▸ **ACTIVITY**
From the line with "36px; top: 98px;" through the line with "54px; top: 54.9px;", inclusive, return each line of the data below exactly and leave the rest out.

== == ==

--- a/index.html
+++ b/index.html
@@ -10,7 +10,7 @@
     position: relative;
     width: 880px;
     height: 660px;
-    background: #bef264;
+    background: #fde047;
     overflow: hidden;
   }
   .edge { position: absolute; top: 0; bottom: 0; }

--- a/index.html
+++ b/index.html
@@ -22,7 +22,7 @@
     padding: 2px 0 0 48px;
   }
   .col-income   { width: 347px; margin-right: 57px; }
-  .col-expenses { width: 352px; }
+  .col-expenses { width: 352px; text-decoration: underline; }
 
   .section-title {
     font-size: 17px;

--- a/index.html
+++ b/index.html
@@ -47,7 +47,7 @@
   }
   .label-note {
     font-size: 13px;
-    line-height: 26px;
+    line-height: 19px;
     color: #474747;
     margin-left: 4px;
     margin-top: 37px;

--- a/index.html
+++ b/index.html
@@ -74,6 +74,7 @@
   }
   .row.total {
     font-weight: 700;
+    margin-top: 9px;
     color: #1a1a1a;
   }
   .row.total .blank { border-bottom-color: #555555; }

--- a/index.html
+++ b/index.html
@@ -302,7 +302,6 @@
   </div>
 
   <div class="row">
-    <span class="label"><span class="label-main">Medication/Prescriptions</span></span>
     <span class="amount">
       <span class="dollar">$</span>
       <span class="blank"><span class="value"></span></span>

== == ==

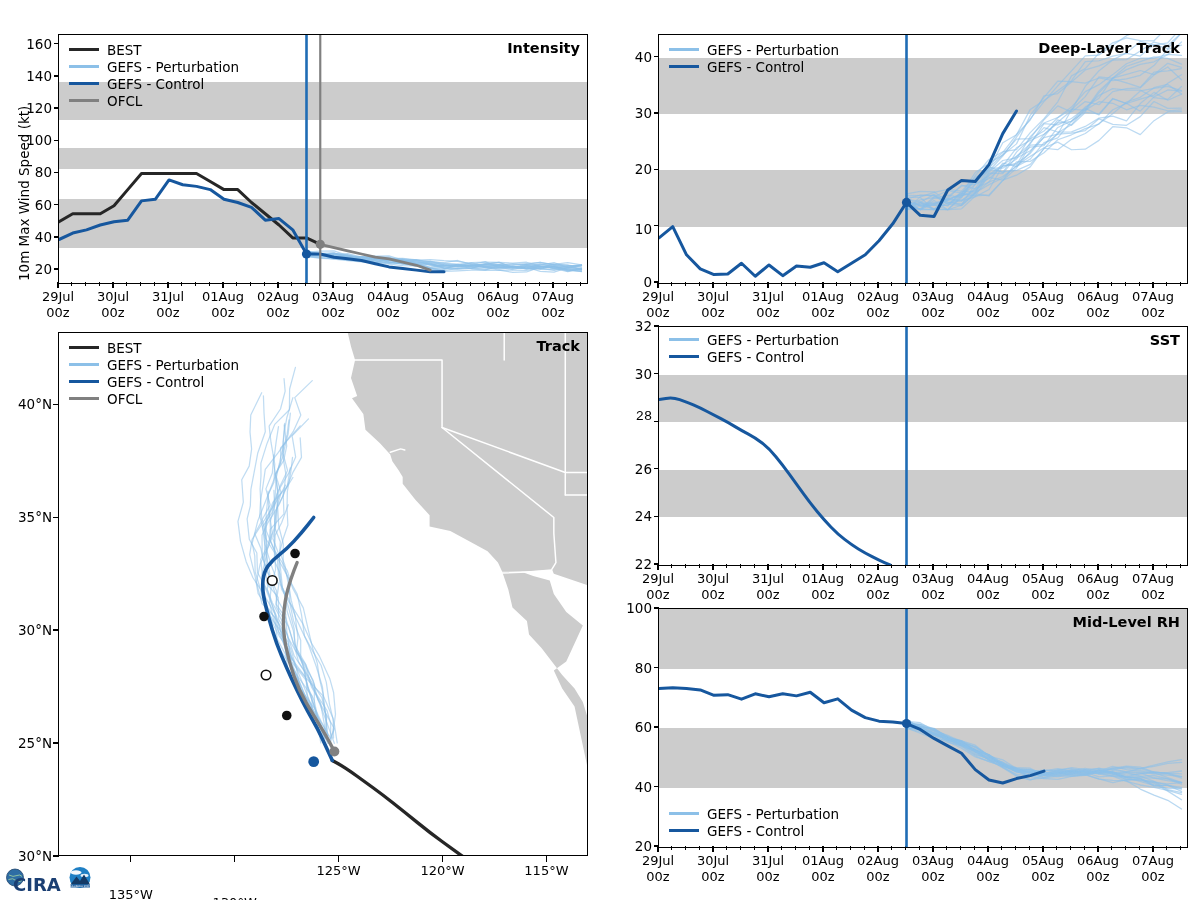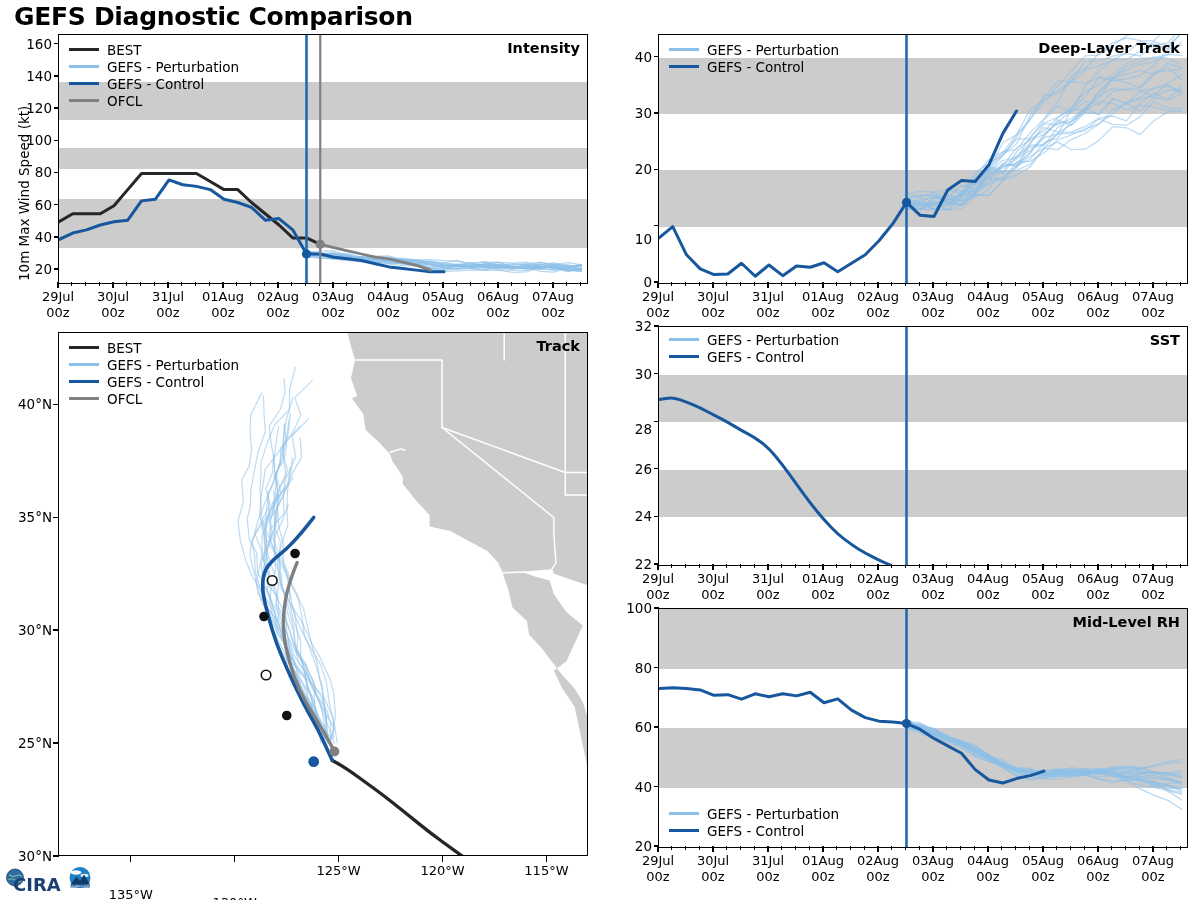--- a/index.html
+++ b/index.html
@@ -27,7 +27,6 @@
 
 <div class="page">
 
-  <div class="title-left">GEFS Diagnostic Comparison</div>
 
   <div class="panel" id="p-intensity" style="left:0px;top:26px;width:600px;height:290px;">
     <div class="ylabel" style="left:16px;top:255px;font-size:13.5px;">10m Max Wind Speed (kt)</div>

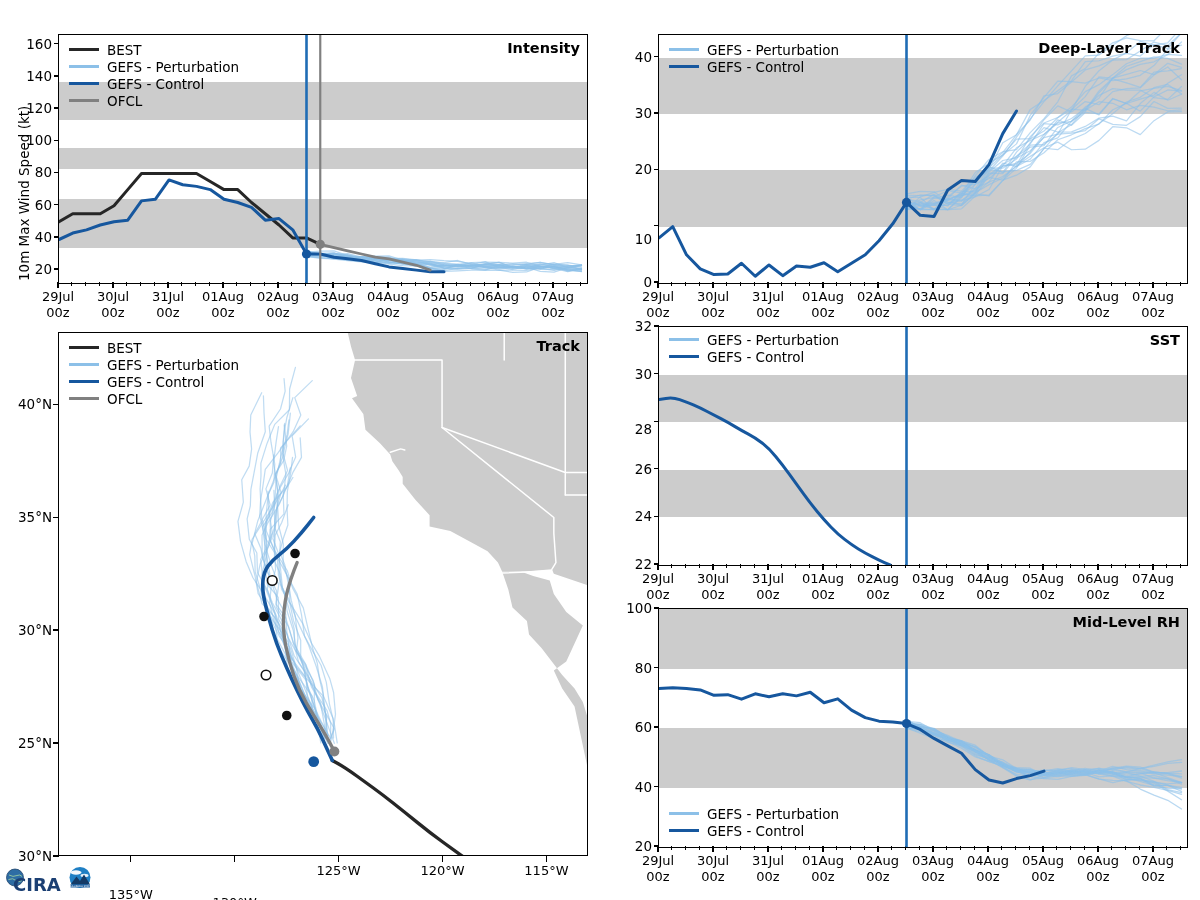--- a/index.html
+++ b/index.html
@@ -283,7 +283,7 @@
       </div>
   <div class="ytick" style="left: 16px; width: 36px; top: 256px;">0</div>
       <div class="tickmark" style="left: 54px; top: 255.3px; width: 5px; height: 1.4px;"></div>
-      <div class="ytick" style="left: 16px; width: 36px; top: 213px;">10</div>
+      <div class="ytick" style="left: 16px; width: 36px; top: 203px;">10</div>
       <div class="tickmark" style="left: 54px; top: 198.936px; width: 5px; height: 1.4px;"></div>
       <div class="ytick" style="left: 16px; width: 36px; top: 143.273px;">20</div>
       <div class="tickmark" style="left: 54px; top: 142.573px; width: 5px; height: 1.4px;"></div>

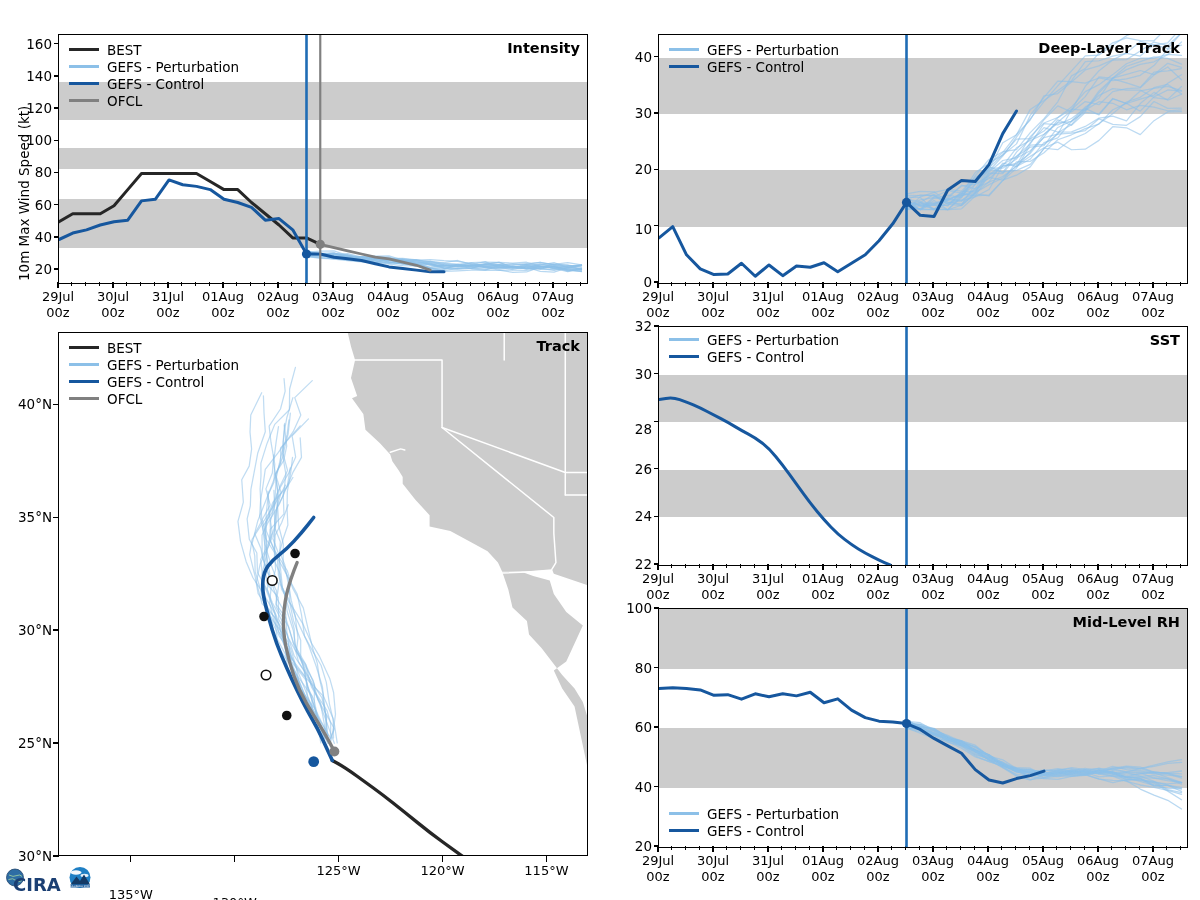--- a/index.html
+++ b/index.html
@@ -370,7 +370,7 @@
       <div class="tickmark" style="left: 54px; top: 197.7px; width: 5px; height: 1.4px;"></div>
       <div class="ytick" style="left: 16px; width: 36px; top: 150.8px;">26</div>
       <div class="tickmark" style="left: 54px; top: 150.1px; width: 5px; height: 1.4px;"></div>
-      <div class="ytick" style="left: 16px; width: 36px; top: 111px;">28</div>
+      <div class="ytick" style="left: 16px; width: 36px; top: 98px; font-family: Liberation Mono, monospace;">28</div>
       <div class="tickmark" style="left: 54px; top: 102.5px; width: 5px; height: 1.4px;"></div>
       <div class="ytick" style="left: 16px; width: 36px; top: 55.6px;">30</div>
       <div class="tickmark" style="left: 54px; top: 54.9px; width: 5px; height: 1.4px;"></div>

== == ==

▸ **SOLVED PROBLEM**
+      <div class="ytick" style="left: 16px; width: 36px; top: 98px; font-family: Liberation Mono, monospace;">28</div>
       <div class="tickmark" style="left: 54px; top: 102.5px; width: 5px; height: 1.4px;"></div>
       <div class="ytick" style="left: 16px; width: 36px; top: 55.6px;">30</div>
       <div class="tickmark" style="left: 54px; top: 54.9px; width: 5px; height: 1.4px;"></div>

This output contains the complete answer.